Distributed Rate Limiter

This project is a Redis-backed rate limiting library for Python, implementing three algorithms with atomic distributed guarantees. Designed as a plug-and-play FastAPI middleware that works correctly across multiple application instances.


Table of Contents


Overview

Rate limiters are a fundamental building block of any public API. The crucial challenge in a distributed environment is that multiple instances of the same application must share the rate limit state, a counter stored in a single application instance is invisible to the others, making it trivially bypassable.

This library solves this problem by storing all rate limit state in Redis and executing all check-and-update operations as atomic Lua scripts using Redis EVAL. Because Redis executes Lua scripts atomically, the check-and-increment is a single indivisible operation regardless of how many application instances are running concurrently, so we have no race conditions or double-counting.


Algorithms

Three algorithms are implemented, to represent different points in terms of the accuracy vs. memory trade-off space.

Token Bucket

Maintains a bucket of tokens per client, refilled at a fixed rate. Each request consumes one token, if the bucket is empty the request is rejected. Allows bursting up to the configured capacity.

  • Memory: O(1) per client — stores token count and last refill timestamp
  • Accuracy: Approximate — burst-tolerant by design
  • Best for: APIs where short bursts are acceptable

Sliding Window Log

Stores the exact timestamp of every request in a Redis sorted set.
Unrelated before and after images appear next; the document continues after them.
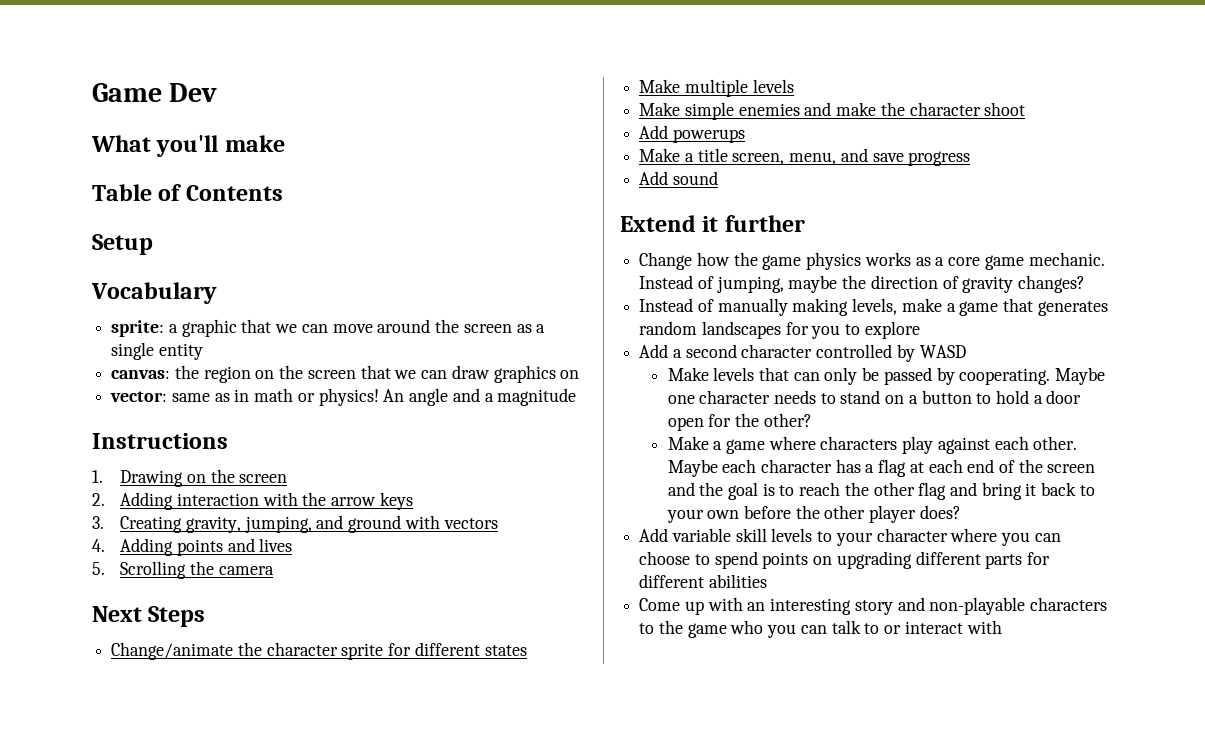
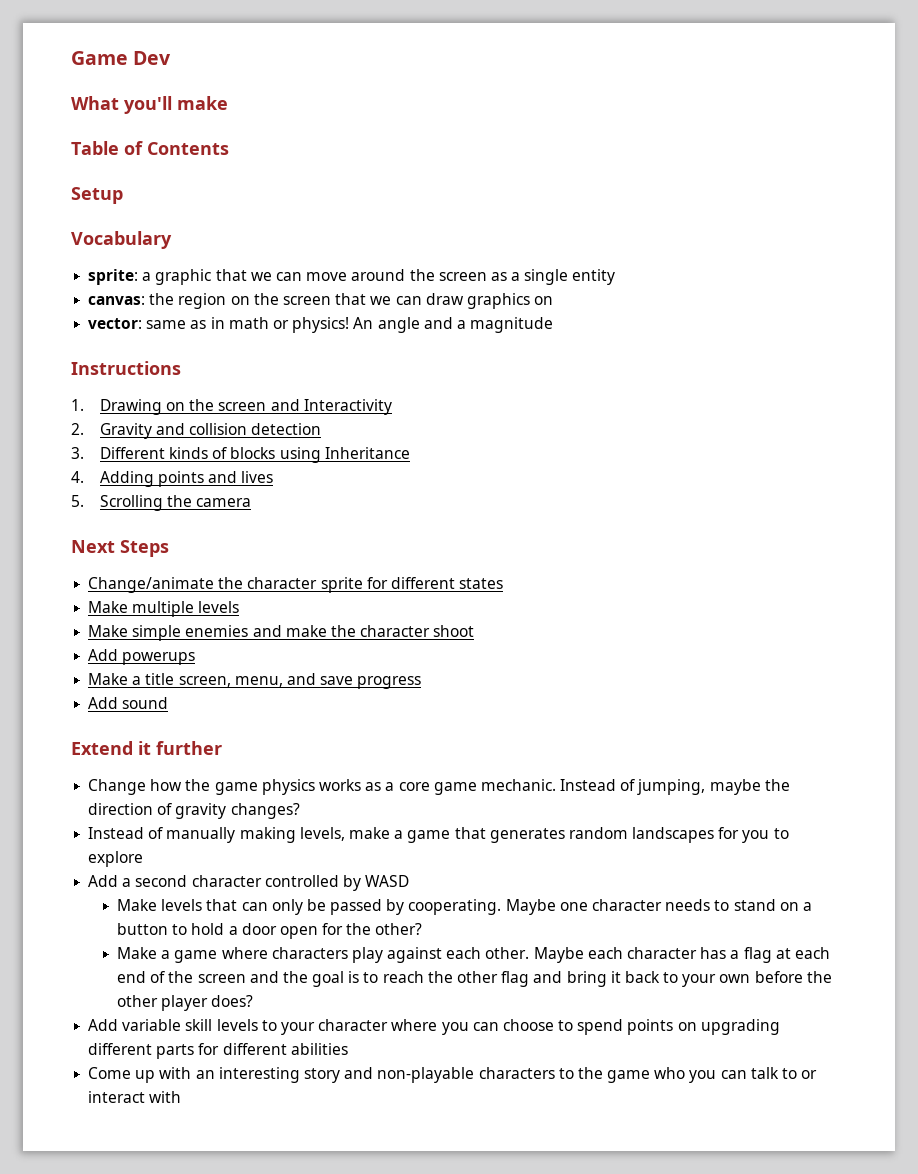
- 1. Drawing on the screen
+ 1. Drawing on the screen and Interactivity
- 2. Adding interaction with the arrow keys
- 3. Creating gravity, jumping, and ground with vectors
+ 2. Gravity and collision detection
+ 3. Different kinds of blocks using Inheritance

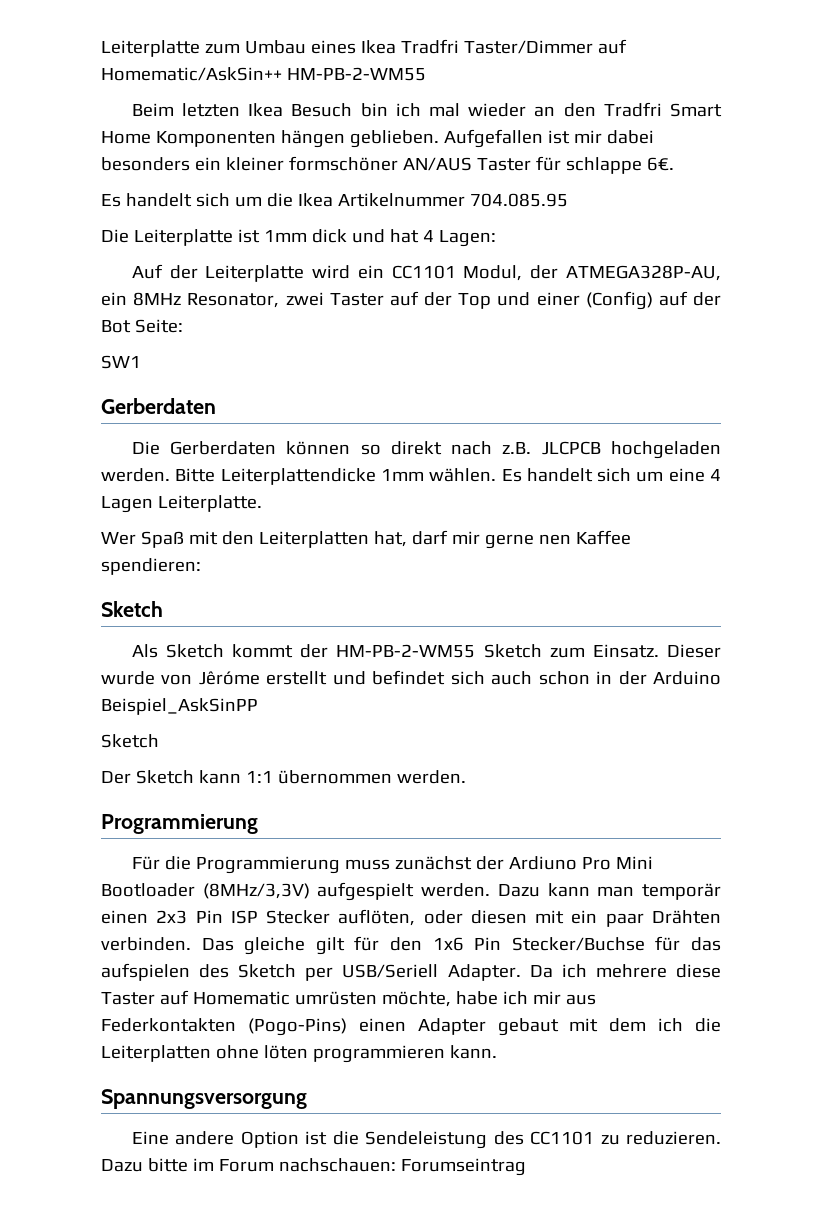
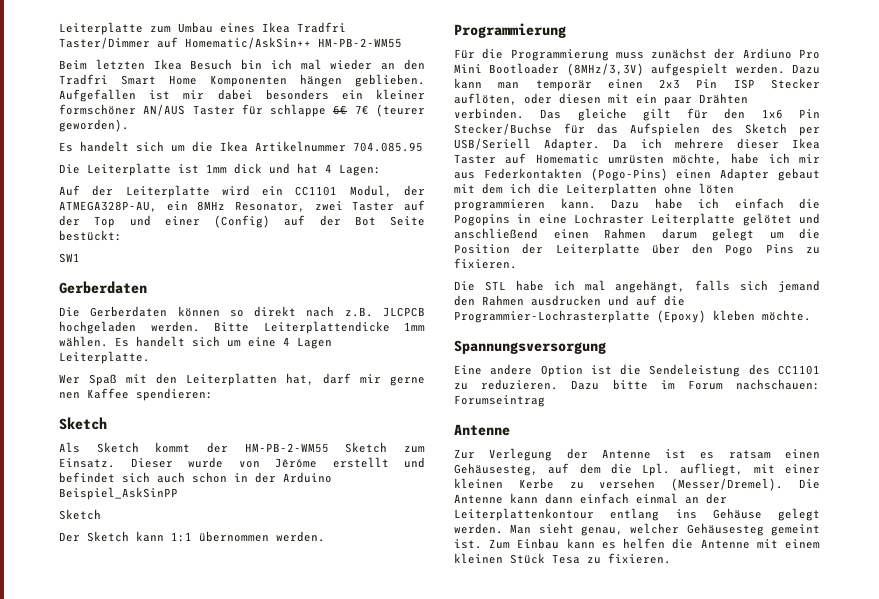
- Aufgefallen ist mir dabei besonders ein kleiner formschöner AN/AUS Taster für schlappe 6€.
+ Aufgefallen ist mir dabei besonders ein kleiner formschöner AN/AUS Taster für schlappe 6€ 7€ (teurer geworden).
- Auf der Leiterplatte wird ein CC1101 Modul, der ATMEGA328P-AU, ein 8MHz Resonator, zwei Taster auf der Top und einer (Config) auf der Bot Seite:
+ Auf der Leiterplatte wird ein CC1101 Modul, der ATMEGA328P-AU, ein 8MHz Resonator, zwei Taster auf der Top und einer (Config) auf der Bot Seite bestückt:
- Das gleiche gilt für den 1x6 Pin Stecker/Buchse für das aufspielen des Sketch per USB/Seriell Adapter.
+ Das gleiche gilt für den 1x6 Pin Stecker/Buchse für das Aufspielen des Sketch per USB/Seriell Adapter.
- Da ich mehrere diese Taster auf Homematic umrüsten möchte, habe ich mir aus Federkontakten (Pogo-Pins) einen Adapter gebaut mit dem ich die Leiterplatten ohne löten programmieren kann.
+ Da ich mehrere dieser Ikea Taster auf Homematic umrüsten möchte, habe ich mir aus Federkontakten (Pogo-Pins) einen Adapter gebaut mit dem ich die Leiterplatten ohne löten programmieren kann. Dazu habe ich einfach die Pogopins in eine Lochraster Leiterplatte gelötet und anschließend einen Rahmen darum gelegt um die Position der Leiterplatte über den Pogo Pins zu fixieren.
+ Die STL habe ich mal angehängt, falls sich jemand den Rahmen ausdrucken und auf die Programmier-Lochrasterplatte (Epoxy) kleben möchte.
  Dazu bitte im Forum nachschauen: Forumseintrag
+ Antenne
+ Zur Verlegung der Antenne ist es ratsam einen Gehäusesteg, auf dem die Lpl. aufliegt, mit einer kleinen Kerbe zu versehen (Messer/Dremel). Die Antenne kann dann einfach einmal an der Leiterplattenkontour entlang ins Gehäuse gelegt werden. Man sieht genau, welcher Gehäusesteg gemeint ist. Zum Einbau kann es helfen die Antenne mit einem kleinen Stück Tesa zu fixieren.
On each request, entries older than the window are removed and the remaining count is compared against the limit.

  • Memory: O(n) per client — stores one entry per request
  • Accuracy: Exact — enforces the limit with perfect precision
  • Best for: APIs requiring strict per-window enforcement regardless of memory cost

Sliding Window Counter

Maintains integer counters for the current and previous fixed windows, using a weighted interpolation to approximate the rolling count: weighted = prev_count * (1 - elapsed/window) + curr_count. O(1) memory with accuracy approaching the sliding window log.

  • Memory: O(1) per client — stores two integer counters
  • Accuracy: Approximate — small error at window boundaries
  • Best for: High-traffic APIs where memory efficiency and accuracy are both important

Architecture

┌─────────────┐     ┌─────────────────────────┐     ┌───────────────────┐
│  Client A   │────▶│                         │────▶│                   │
├─────────────┤     │  RateLimiterMiddleware  │     │       Redis       │
│  Client B   │────▶│                         │     │                   │
├─────────────┤     │  • Extracts client key  │     │    Atomic Lua     │
│  Client C   │────▶│  • Calls algorithm      │◀────│  scripts via EVAL │
└─────────────┘     │  • Returns 200 or 429   │     │                   │
                    └─────────────────────────┘     └───────────────────┘
                               │ Allow
                               ▼
                    ┌─────────────────────────┐
                    │       App Service       │
                    │    (FastAPI routes)     │
                    └─────────────────────────┘

Project Structure

rate-limiter/
├── src/
│   ├── algorithms/
│   │   ├── token_bucket.py
│   │   ├── sliding_window_log.py
│   │   └── sliding_window_counter.py
│   ├── backends/
│   │   └── redis_backend.py
│   ├── middleware/
│   │   └── fastapi.py
│   └── config.py
├── benchmarks/
│   └── benchmark.py
├── tests/
│   ├── test_token_bucket.py
│   ├── test_sliding_window_log.py
│   ├── test_sliding_window_counter.py
│   └── test_middleware.py
├── docker-compose.yml
└── pyproject.toml

Installation

Requirements: Python 3.11+, Redis 7+

git clone https://github.com/gabrigio30/rate-limiter
cd rate-limiter
python -m venv .venv && source .venv/bin/activate
pip install -e ".[dev]"

Start Redis via Docker:

docker compose up -d

Usage

As FastAPI Middleware

from fastapi import FastAPI
from src import RateLimiterMiddleware, RateLimiterConfig

app = FastAPI()

app.add_middleware(
    RateLimiterMiddleware,
    config=RateLimiterConfig(limit=100, window=60),
    algorithm="token_bucket",   # or "sliding_window_log" / "sliding_window_counter"
)

@app.get("/")
async def root():
    return {"message": "ok"}

Requests exceeding the limit receive a 429 Too Many Requests response:

{
  "error": "Too many requests",
  "detail": "Rate limit exceeded. Please try again later."
}

Directly

from src import RedisBackend, RateLimiterConfig, SlidingWindowCounter

backend = RedisBackend(host="localhost", port=6379)
config = RateLimiterConfig(limit=100, window=60)
limiter = SlidingWindowCounter(config, backend)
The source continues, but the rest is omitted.